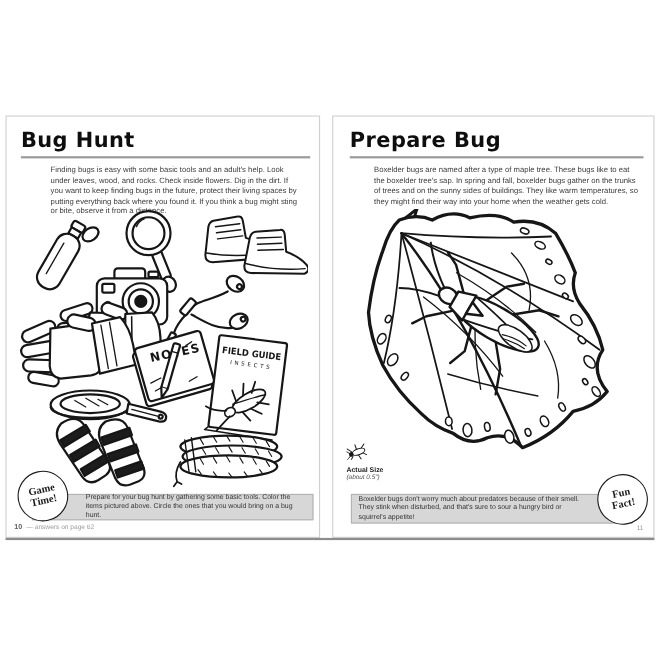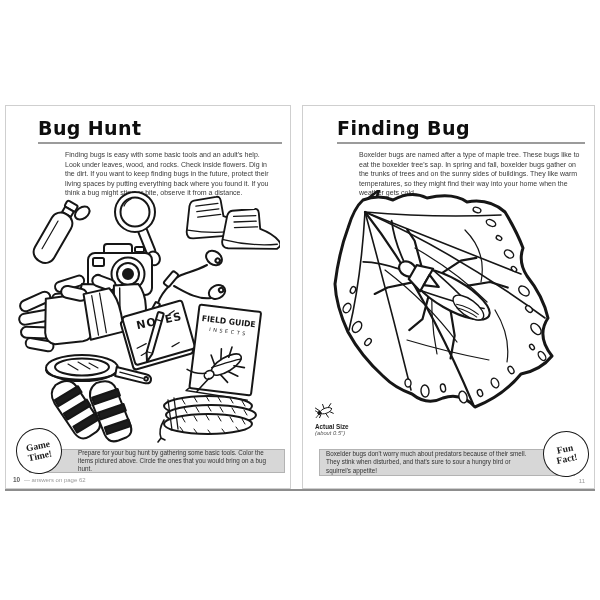"Bug Hunt" .page { padding-left: 19px -> none }
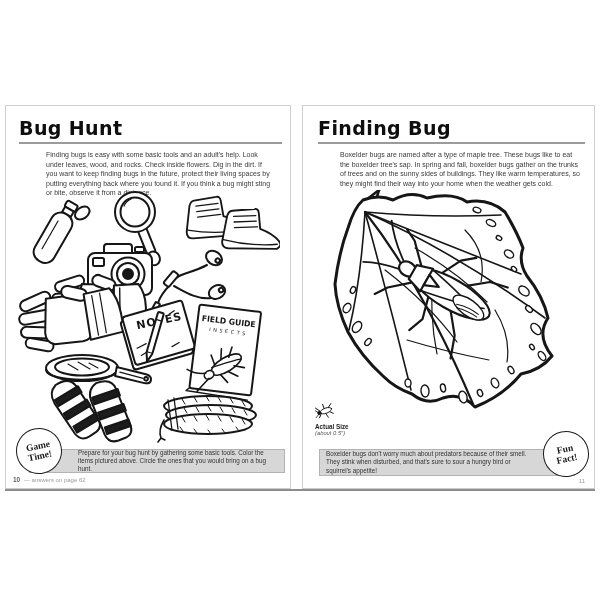"Finding Bug" div.title { text: Finding -> Prepare }
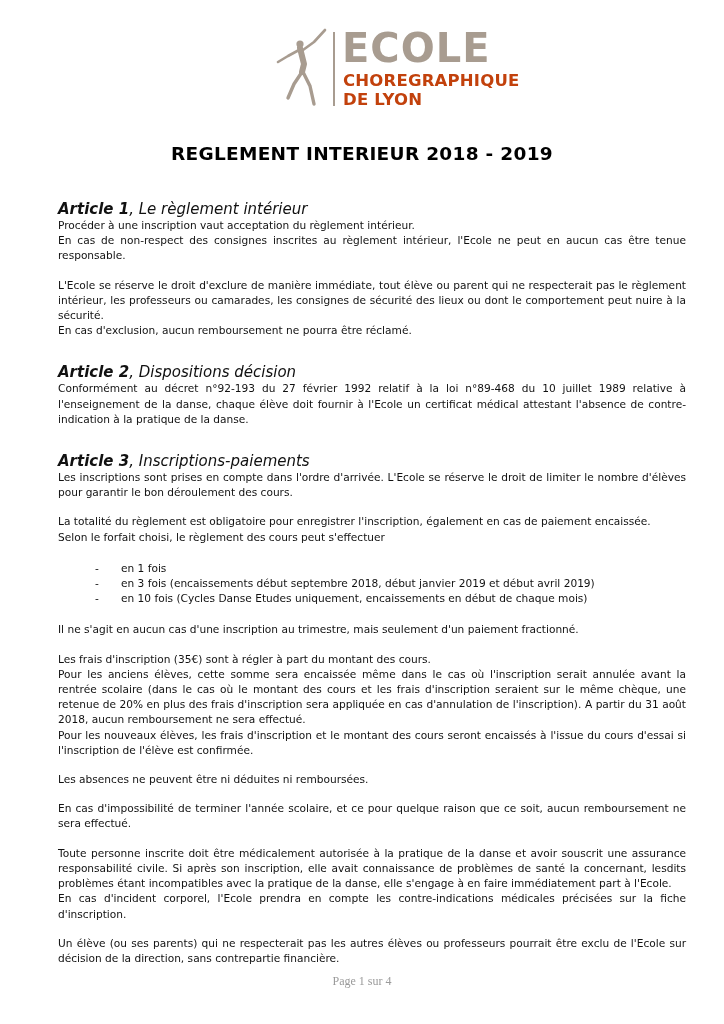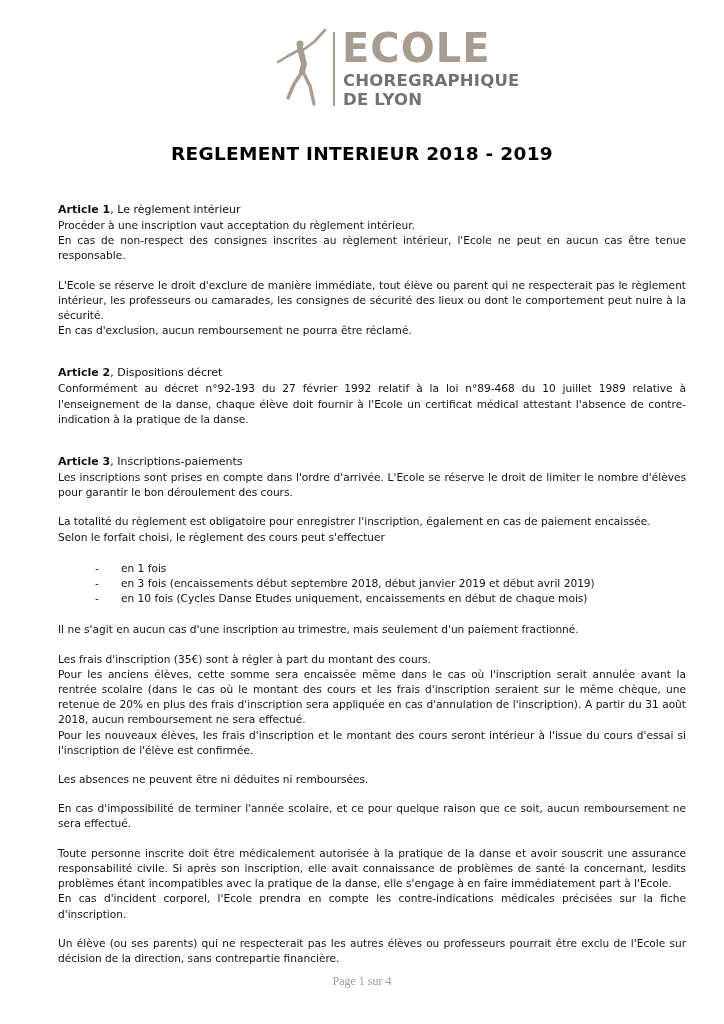"CHOREGRAPHIQUE" .logo .sub1, .logo .sub2 { color: #737373 -> #c2410c }
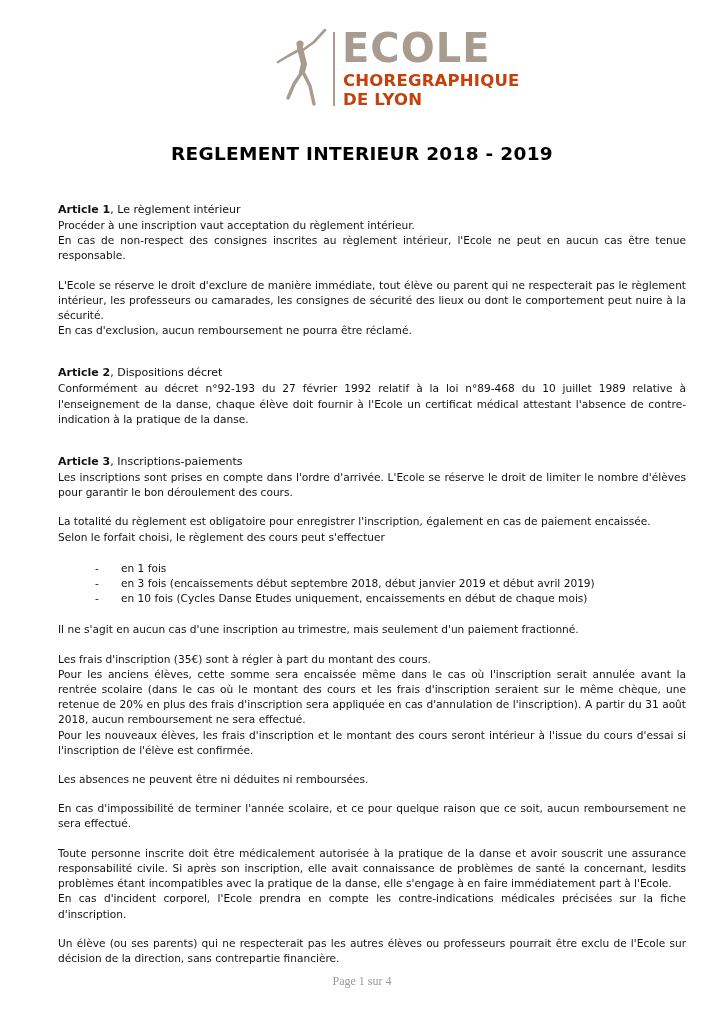"Article 1, Le règlement intérieur" .heading { font-size: 11px -> 15px; font-style: none -> italic }
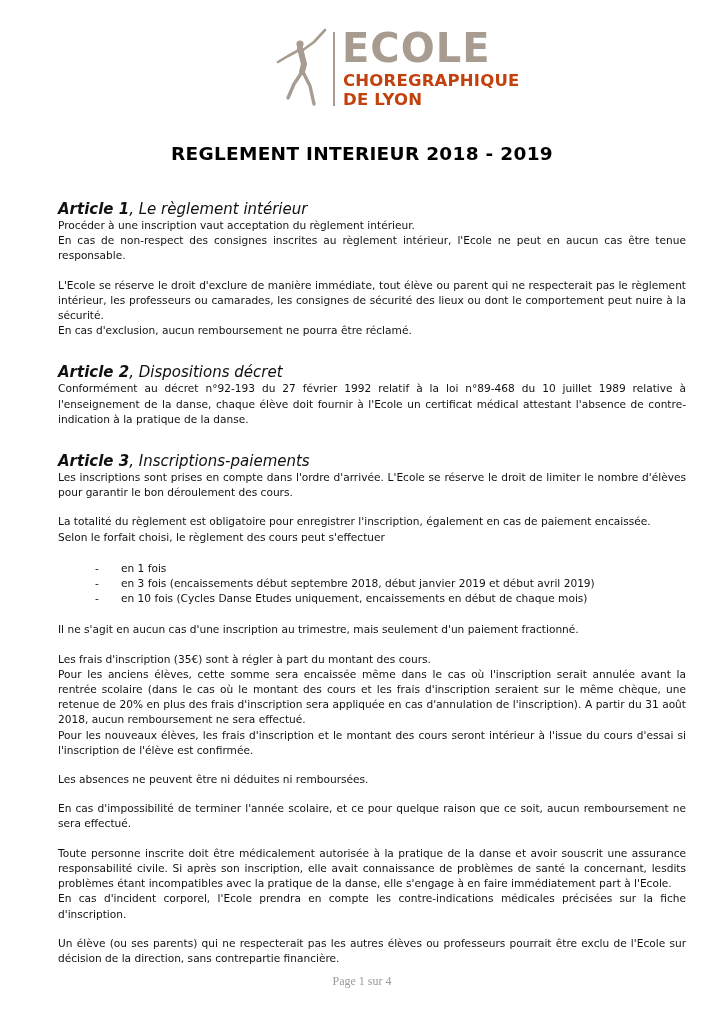", Dispositions décret" span { text: décret -> décision }
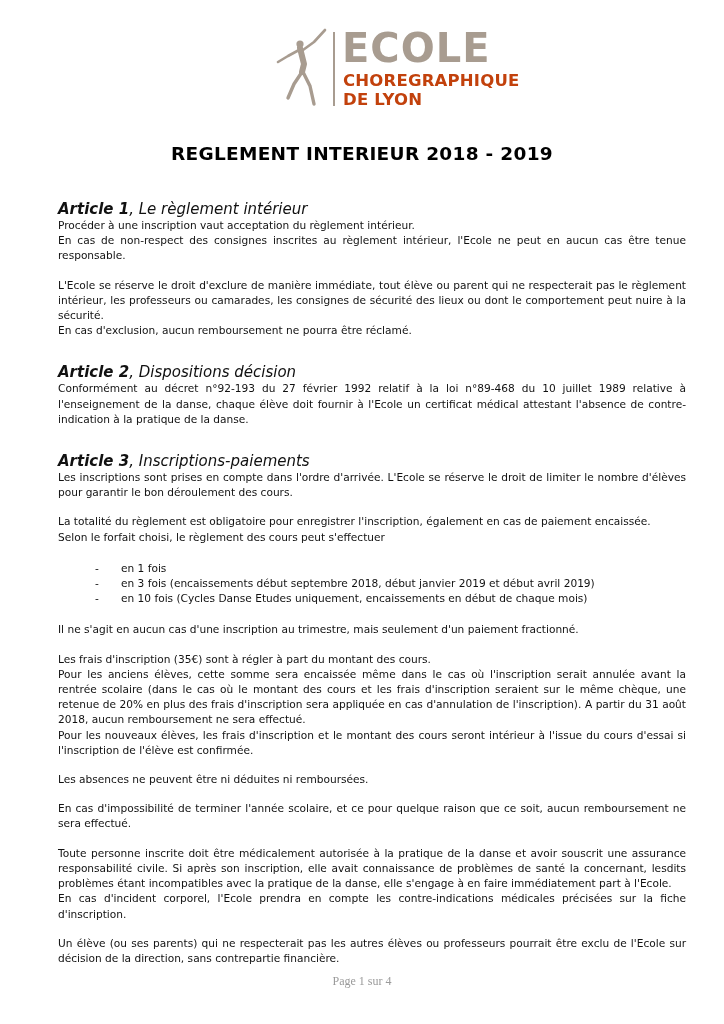"Pour les nouveaux élèves, les" p { text: intérieur -> encaissés }
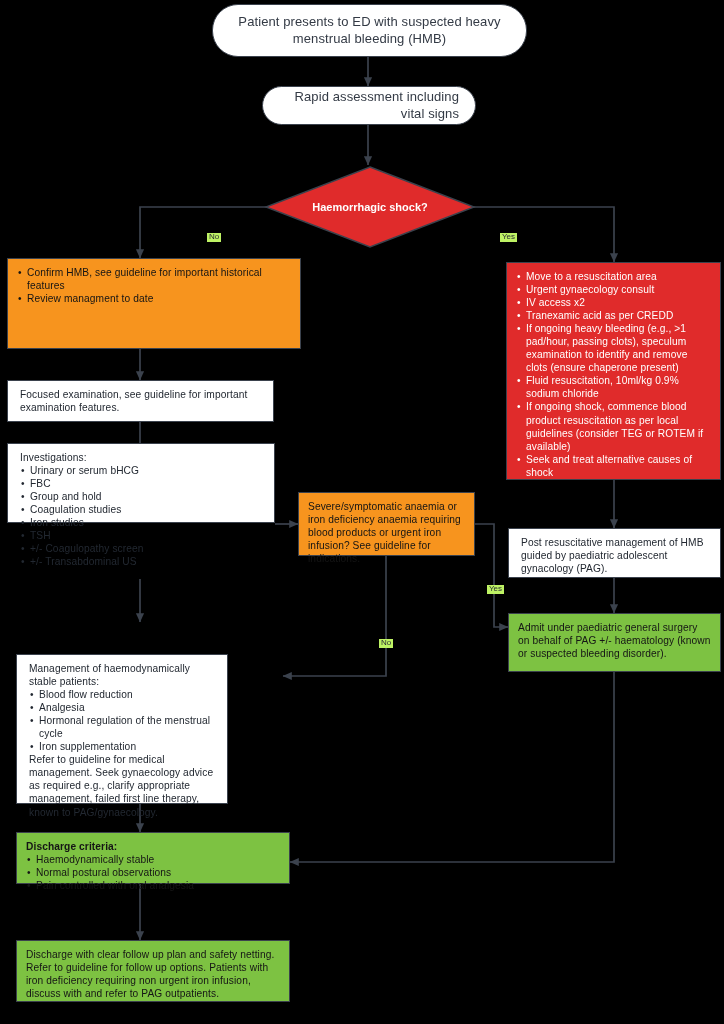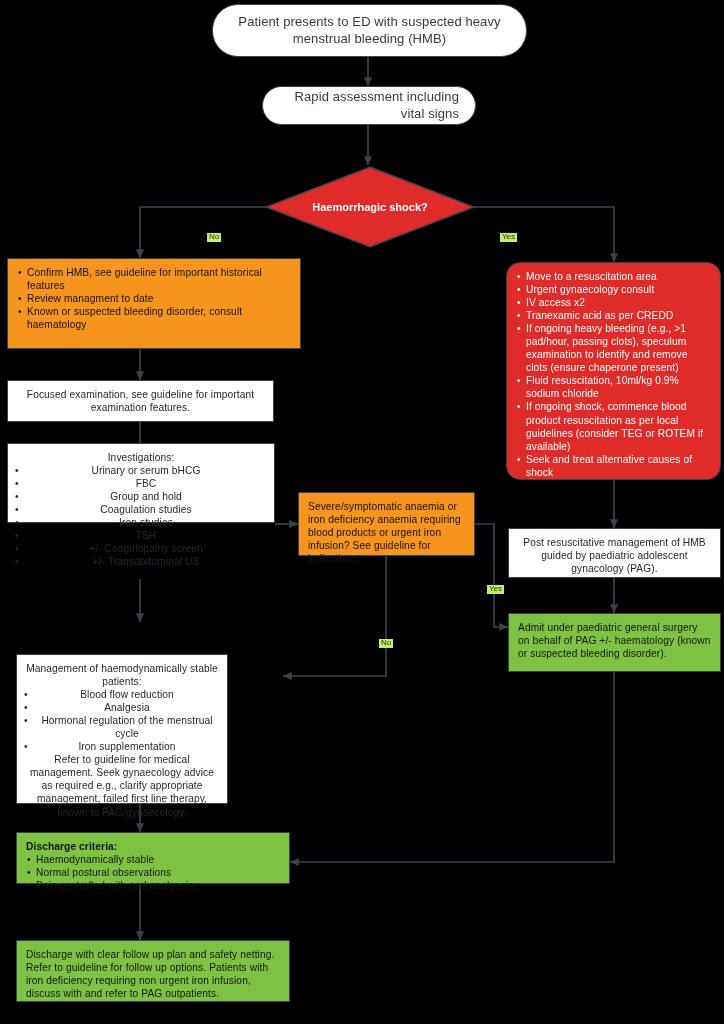"Move to a resuscitation area" .red { border-radius: 14px -> none }
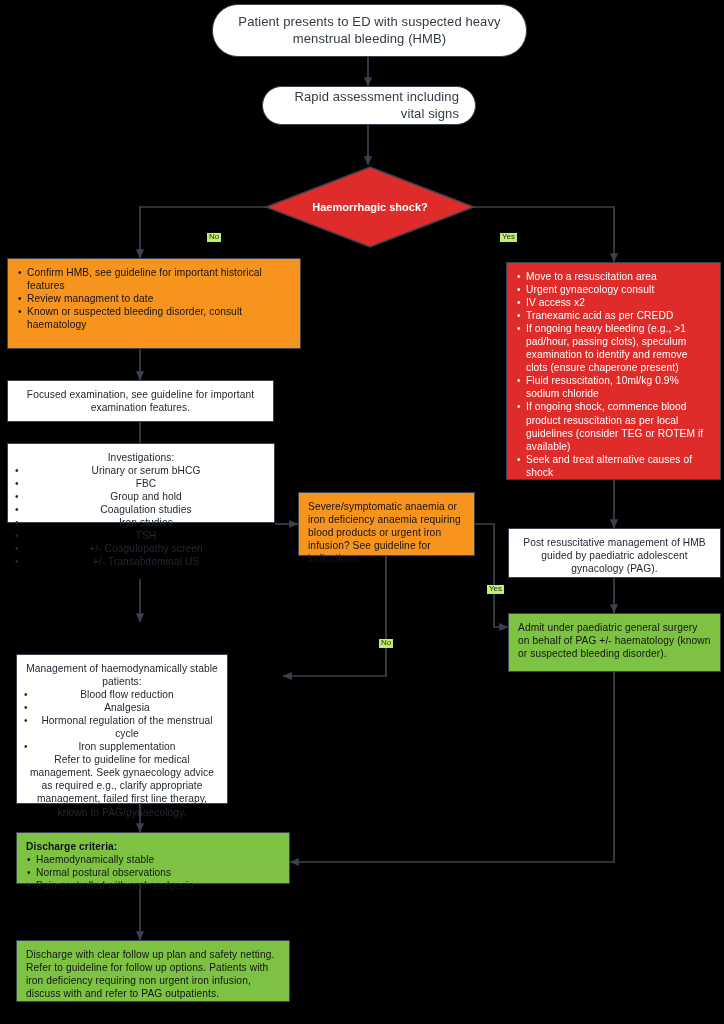"Known or suspected bleeding disorder," li { html: <li>Known or suspected bleeding disorder, consult haematology</li> -> none }
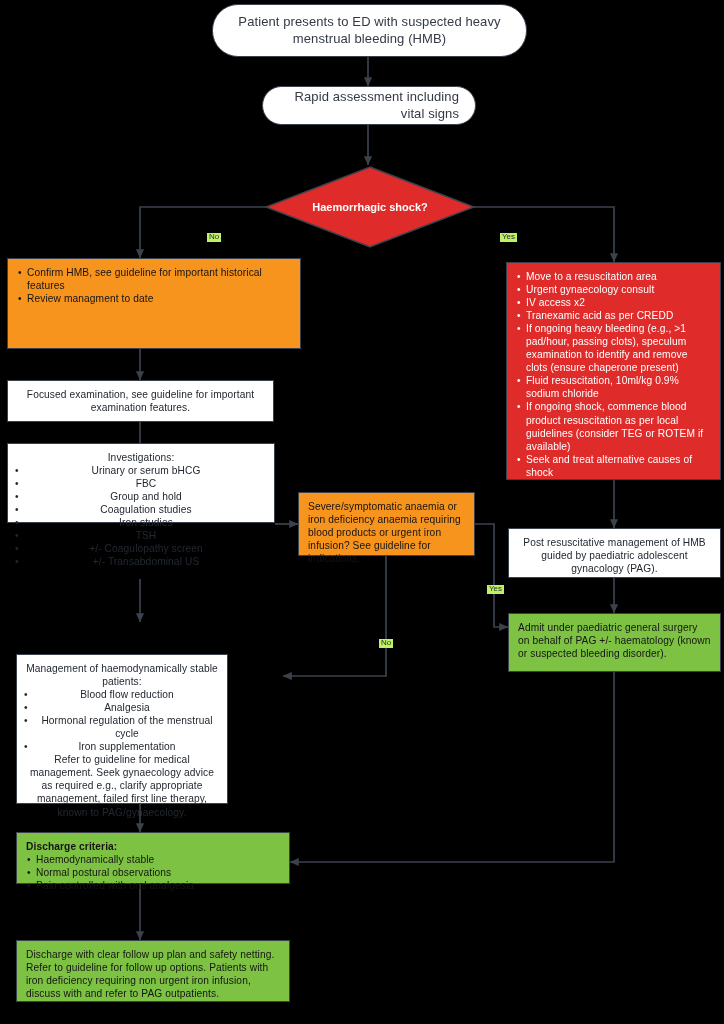"Focused examination, see guideline for" .proc { padding: 7px 6px -> 7px 12px; text-align: center -> none }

********

• Exercise
Give again the stretch of the entries above that begins at the line with "1, Le règlement" and ends at the line with "text: intérieur ->", word for word, with no pictures.

• Reply to the task
"Article 1, Le règlement intérieur" .heading { font-size: 11px -> 15px; font-style: none -> italic }
", Dispositions décret" span { text: décret -> décision }
"Pour les nouveaux élèves, les" p { text: intérieur -> encaissés }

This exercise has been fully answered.